II dipendente pubblico che, nell’interesse dell’integrità della p.a., segnali condotte illecite di cui è venuto a conoscenza in ragione del proprio rapporto di lavoro, non potrà essere sanzionato, demansionato, licenziato, trasferito o sottoposto a misure organizzative aventi ripercussioni negative, dirette o indirette, sulle sue condizioni di lavoro. Le segnalazioni degli illeciti potranno essere effettuate in tre modi: al responsabile della prevenzione della corruzione, all’ANAC, sotto forma di denuncia all’autorità giudiziaria ordinaria o a quella contabile. Se la PA ha posto in essere misure ritorsive, sarà il diretto interessato a doverlo comunicare all’ANAC per proprio conto o per il tramite delle organizzazioni sindacali maggiormente rappresentative nell’amministrazione.

Rispetto alla prima versione della proposta di legge, approvata alla Camera il 21 gennaio 2016, nel passaggio al Senato è stato eliminato il riferimento alla «buona fede» del dipendente pubblico, che dunque non è più decisiva per far scattare lo scudo a favore del lavoratore.

Oltre alla protezione contro le ritorsioni, l’autore delle segnalazioni sarà coperto anche con l’anonimato, nel senso che, se l’identità del segnalante non è nota, non potrà essere rivelata, sia nelle aule giudiziarie sia nell’eventuale procedimento disciplinare a carico del dipendente.

Qualora l’ANAC accerti che sono state messe in atto misure discriminatorie contro il dipendente, la stessa Autorità anticorruzione applicherà al responsabile una sanzione amministrativa pecuniaria da 5.000 a 30.000 euro. Sanzioni più salate (multa da 10.000 a 50.000 euro) sono previste per i casi in cui si accerti che il responsabile delle attività di verifica e analisi delle segnalazioni non ha svolto il suo compito. Sarà l’ANAC a determinare l’entità della sanzione, tenendo conto delle dimensioni dell’ente.

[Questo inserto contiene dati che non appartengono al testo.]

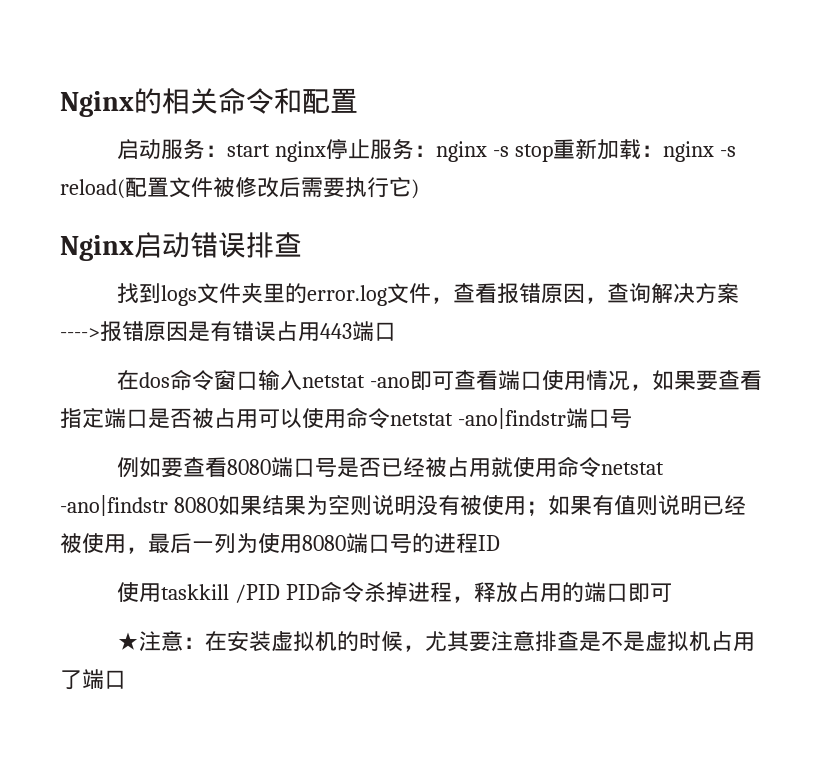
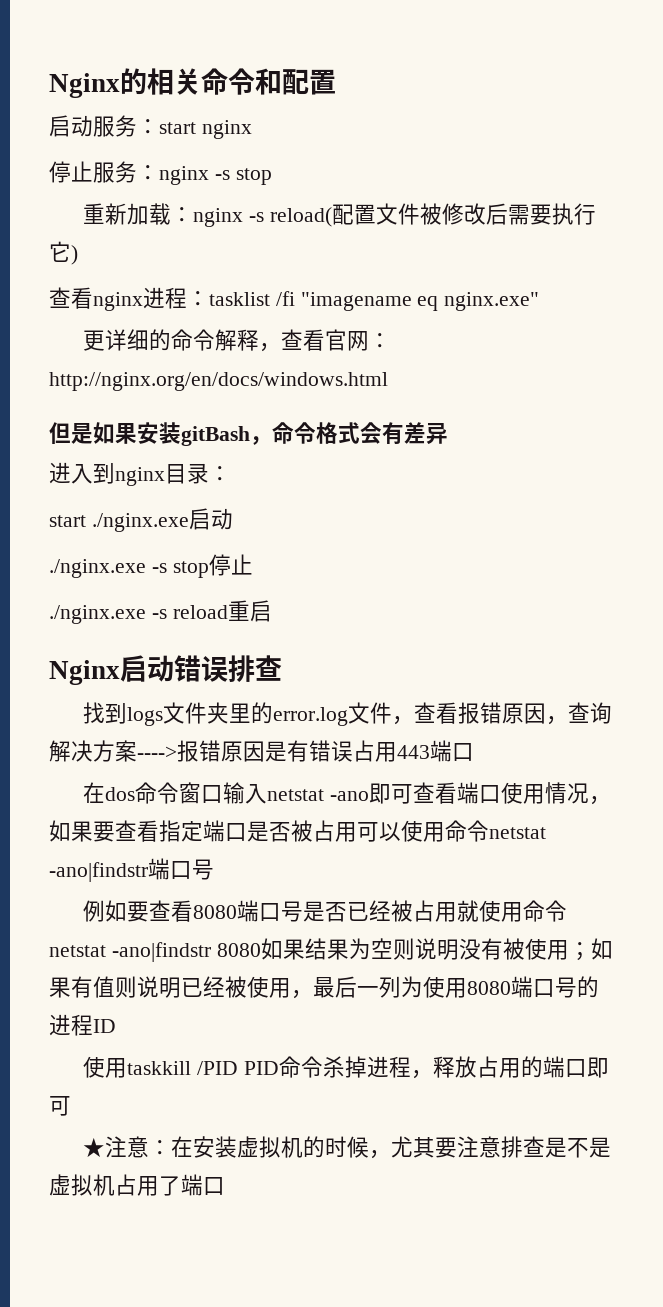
(327, 151) none -> (252, 129) //
(553, 153) none -> (272, 176) //
(419, 189) none -> [49,287,540,311] [82,329,391,352] [49,372,388,391] [49,422,448,446] [49,462,231,486] [49,508,233,532] [49,554,253,578] [49,600,272,624] // 查看nginx进程：tasklist /fi "imagename eq nginx.exe" // 更详细的命令解释，查看官网：http://nginx.org/en/docs/windows.html // 但是如果安装gitBash，命令格式会有差异 // 进入到nginx目录： // start ./nginx.exe启动 // ./nginx.exe -s stop停止 // ./nginx.exe -s reload重启

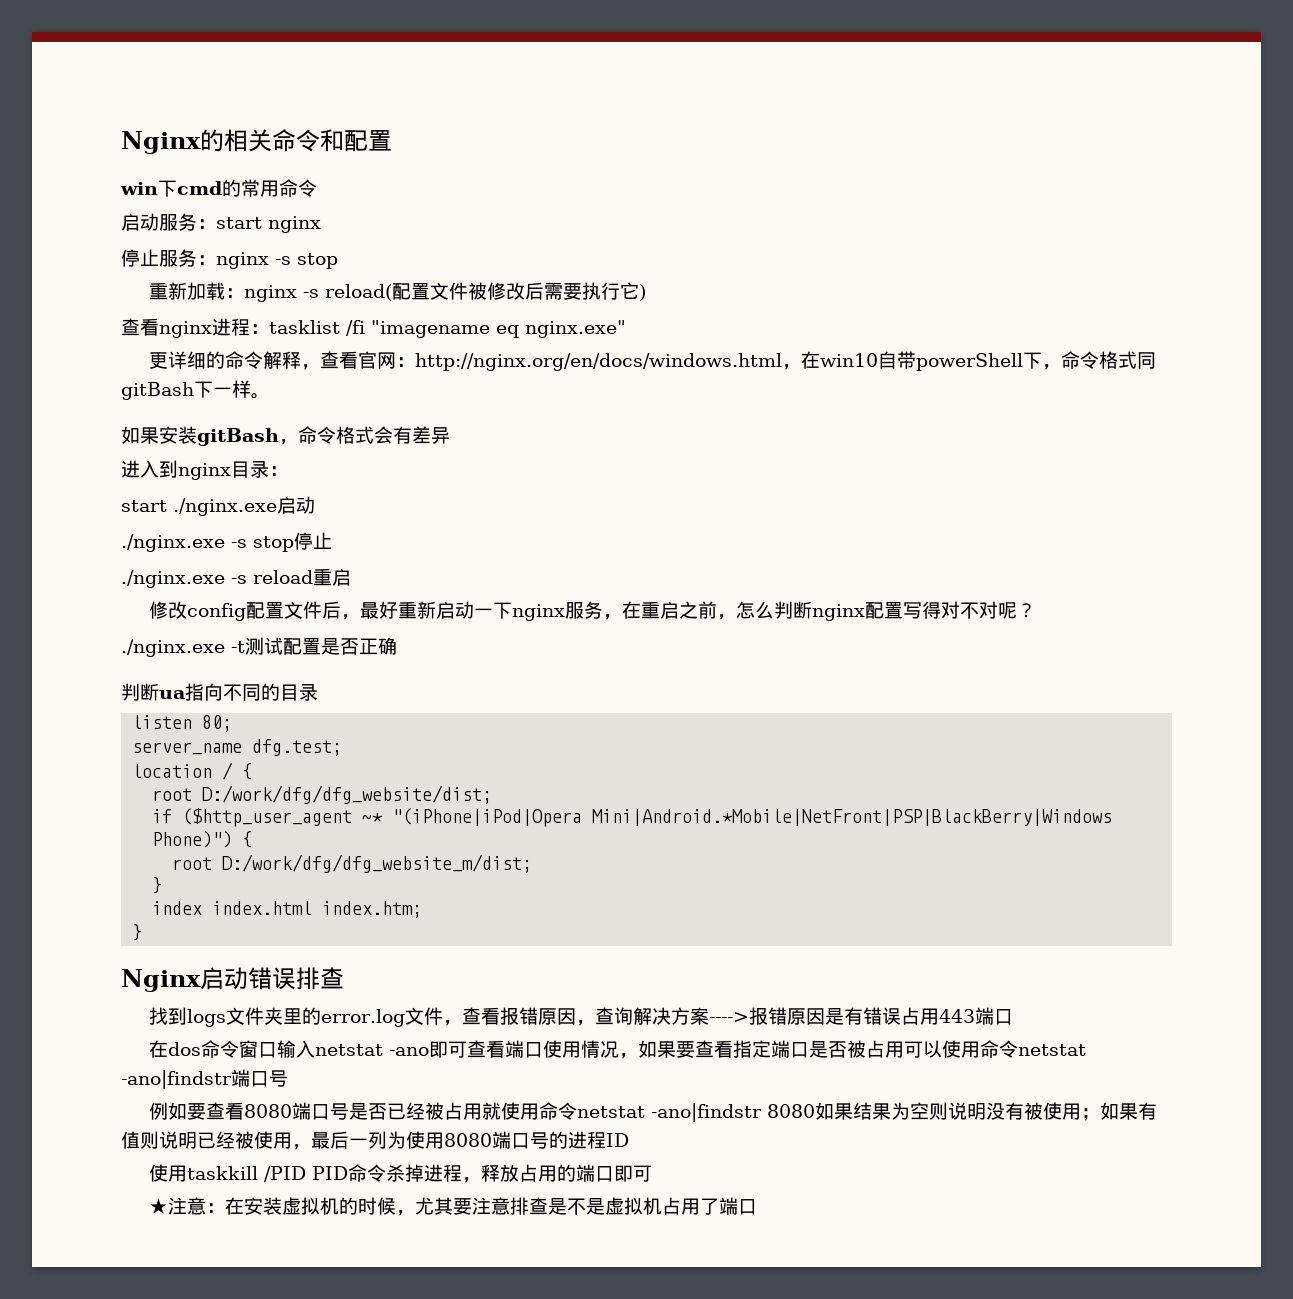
(336, 82) none -> [120,179,317,197] // win下cmd的常用命令
[49,422,93,444] // 但是 -> [781,351,1156,371] [121,380,270,400] ，在win10自带powerShell下，命令格式同gitBash下一样。 //
(272, 611) none -> [148,601,1036,621] [121,637,397,657] [121,683,318,701] [132,715,233,732] [132,739,343,756] [132,762,253,780] [152,785,493,804] [152,808,1113,827] [152,831,253,848] [172,854,533,873] [152,877,163,894] [152,901,423,918] [132,924,143,941] // 修改config配置文件后，最好重新启动一下nginx服务，在重启之前，怎么判断nginx配置写得对不对呢？ // ./nginx.exe -t测试配置是否正确 // 判断ua指向不同的目录 // listen 80; // server_name dfg.test; // location / { // root D:/work/dfg/dfg_website/dist; // if ($http_user_agent ~* "(iPhone|iPod|Opera Mini|Android.*Mobile|NetFront|PSP|BlackBerry|Windows Phone)") { // root D:/work/dfg/dfg_website_m/dist; // } // index index.html index.htm; // }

Altro importante principio fissato dalla legge è rappresentato dall’inversione dell’onere della prova. Sarà la PA a dover dimostrare che le misure discriminatorie o ritorsive, adottate nei confronti del whistleblower, sono motivate da ragioni estranee alla segnalazione.

Si prevede, inoltre, la reintegra nel posto del lavoro del segnalante che sia licenziato per ragioni legate alla segnalazione.

Lo scudo previsto dalla legge non si applicherà nel caso in cui l’autore della soffiata venga condannato, anche solo in primo grado, per reati di calunnia o diffamazione legati alla denuncia o qualora ne venga accertata la responsabilità civile per dolo o colpa grave.

Per le segnalazioni dei dipendenti privati, invece, la legge richiede requisiti più stringenti. Le soffiate dovranno essere «circostanziate» e dovranno fondarsi su elementi di fatto «precisi e concordanti». Anche nel settore privato saranno vietati gli atti di ritorsione, diretti o indiretti, per motivi legati alla segnalazione. Sono previste sanzioni disciplinari per chi viola l’obbligo di tutela del segnalante, ma anche per chi effettua con dolo o colpa grave segnalazioni che si rivelano infondate. La denuncia degli atti discriminatori dovrà essere recapitata all’Ispettorato nazionale del lavoro. Così come nel settore pubblico anche nel privato sarà il datore di lavoro a dover provare l’assenza di legami tra le misure ritorsive e la segnalazione.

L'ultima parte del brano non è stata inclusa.